GamesIndustry.biz I suspect people stopped scoffing quite so loudly at Facebook games when they heard how much Zynga was valued at...
Jordan Maynard

Well, as recently as GDC this year... of course, game developers can be their own brand of cynics, but at the GDC awards when Zynga was awarded Best Social Game somebody in the audience yelled out "But you don't make games!"

I think that's totally the wrong attitude, but it was as recent as then... at that point you might just think it's sour grapes, right?

GamesIndustry.biz The user journey is crucial - having played the game for a week or so the clear idea is to bring people in and then grow them up so that they can see the potential for what they have to do... if they just spend some time coming back every so often to get it done. It's an elegance of simplicity, but how do you design that?
Jordan Maynard

Designing simplicity is difficult - I've been on numerous games that have proven that, Spore being one of them of course. But obviously a huge inspiration for me with Lucky Train was Transport Tycoon by Chris Sawyer, so taking the base mechanics of that game and projecting them onto a social graph was sort of my main focus for design. Then it's a case of finding a way to make that understandable for people - accessible and playable.
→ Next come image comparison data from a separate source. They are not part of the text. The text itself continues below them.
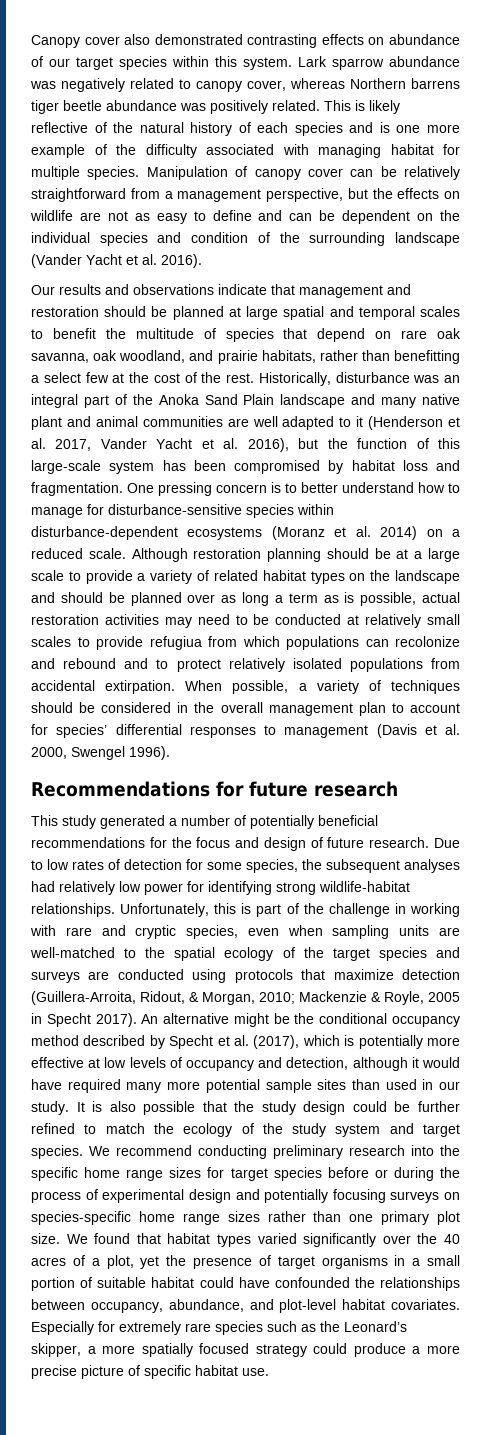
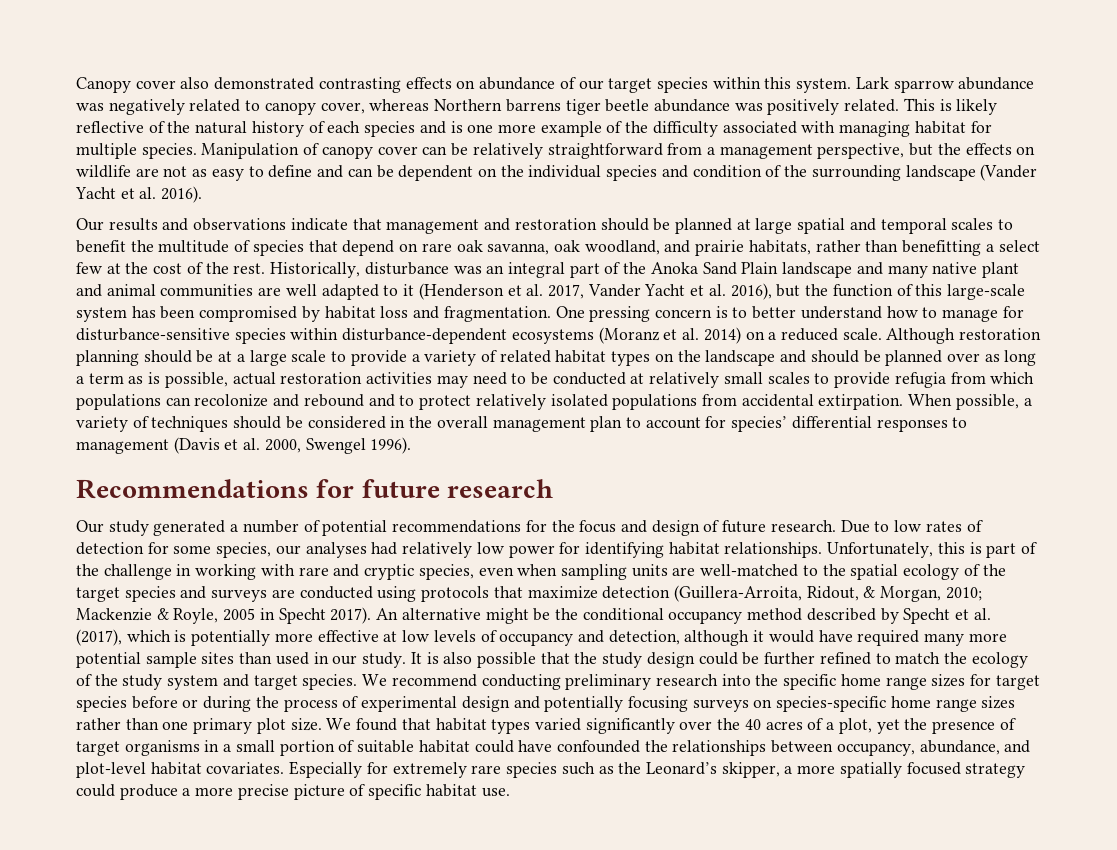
- Although restoration planning should be at a large scale to provide a variety of related habitat types on the landscape and should be planned over as long a term as is possible, actual restoration activities may need to be conducted at relatively small scales to provide refugiua from which populations can recolonize and rebound and to protect relatively isolated populations from accidental extirpation.
+ Although restoration planning should be at a large scale to provide a variety of related habitat types on the landscape and should be planned over as long a term as is possible, actual restoration activities may need to be conducted at relatively small scales to provide refugia from which populations can recolonize and rebound and to protect relatively isolated populations from accidental extirpation.
- This study generated a number of potentially beneficial recommendations for the focus and design of future research.
+ Our study generated a number of potential recommendations for the focus and design of future research.
- Due to low rates of detection for some species, the subsequent analyses had relatively low power for identifying strong wildlife-habitat relationships.
+ Due to low rates of detection for some species, our analyses had relatively low power for identifying habitat relationships.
That's the main challenge - and we did work on getting the base game design, the core, really playable and usable before we then add the other layers, which are coming soon now. Then we can get nearer to the endgame.
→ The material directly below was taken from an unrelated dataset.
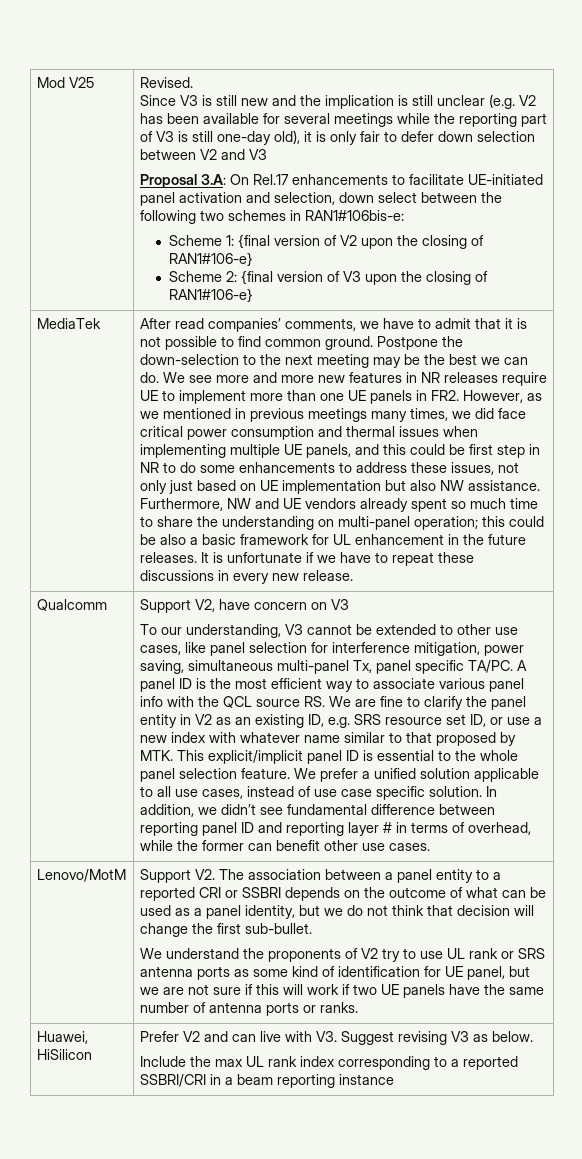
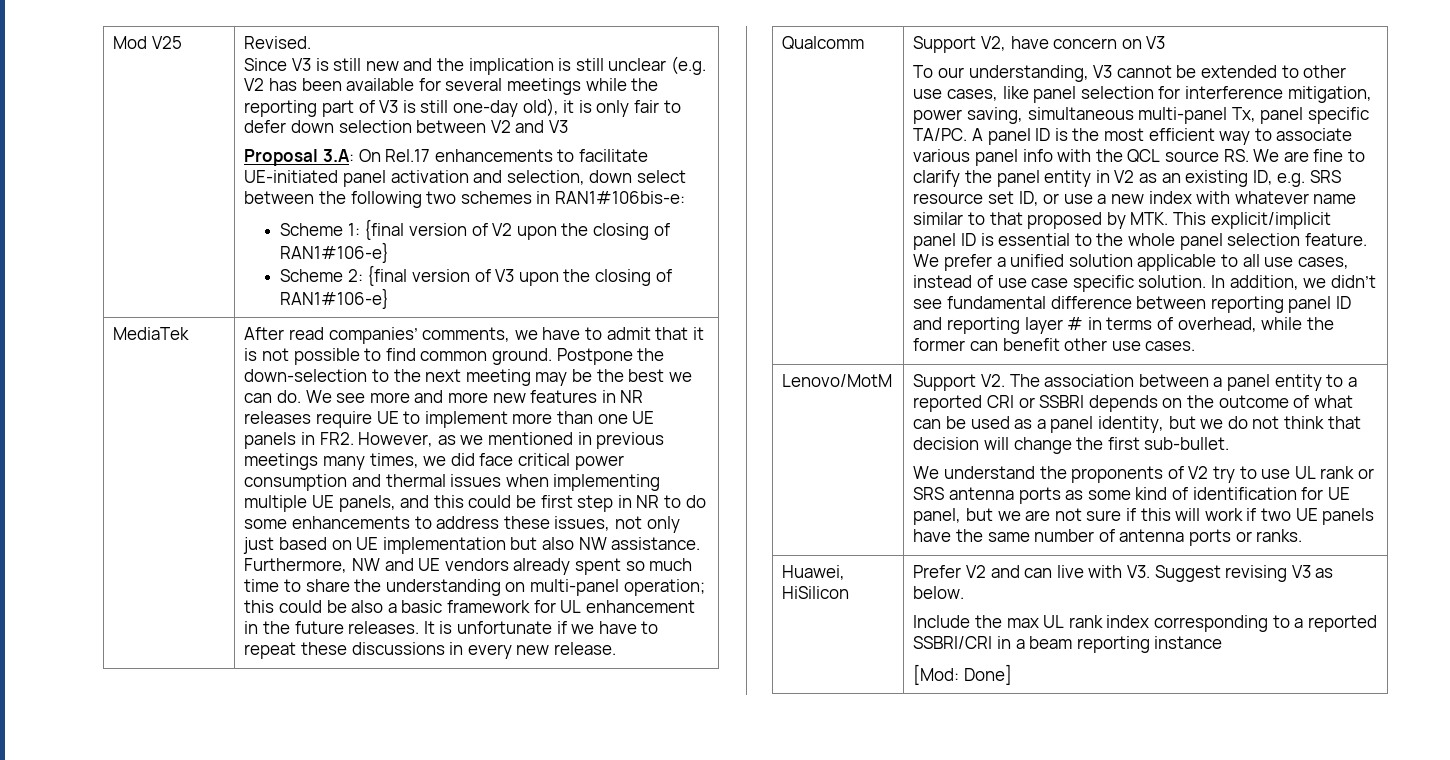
  Huawei, HiSilicon | Prefer V2 and can live with V3. Suggest revising V3 as below.
  Include the max UL rank index corresponding to a reported SSBRI/CRI in a beam reporting instance
+ [Mod: Done]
I play a lot of World of Warcraft and I almost believe that the game doesn't start until level 80 at this point - and I think Blizzard believe that too. They've done so many things to make that grind from 1 to 80 much less painful, the bulk of their content generation seems to be aimed at that endgame now, and we've got sort of the same thing.

We have a lot of features in design, and coming in very soon, that are for both our high-end players and the lower-level players. Right now we have just passenger gameplay, but one layer we're going to be adding on is cargo gameplay where you have supply chains.
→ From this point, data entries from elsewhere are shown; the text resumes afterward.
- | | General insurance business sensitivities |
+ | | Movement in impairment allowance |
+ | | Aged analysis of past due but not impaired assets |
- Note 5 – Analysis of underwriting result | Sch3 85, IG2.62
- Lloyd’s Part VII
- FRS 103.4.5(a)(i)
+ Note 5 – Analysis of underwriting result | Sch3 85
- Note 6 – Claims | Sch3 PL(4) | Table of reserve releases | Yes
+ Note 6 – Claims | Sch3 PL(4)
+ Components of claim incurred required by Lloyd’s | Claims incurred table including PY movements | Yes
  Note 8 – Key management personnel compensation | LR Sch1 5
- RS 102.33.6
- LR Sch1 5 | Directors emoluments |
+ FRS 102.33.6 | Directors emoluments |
What I really want to do is have pyramids, where say it takes 100 iron to make a piece of steel, 100 pieces of steel to make the Eiffel Tower - and have low level players gain access to the iron mine, the medium level players have access to steel mills, and at the top of the pyramid is the high-end players.

Everybody would then benefit from that - if somebody builds the Eiffel Tower, anybody who's connected to him on a train route will get the benefit, a bit like a Wonder in Civilization.

Frederic Descamps is CEO and Jordan Maynard is chief creative officer at A Bit Lucky. Interview by Phil Elliott.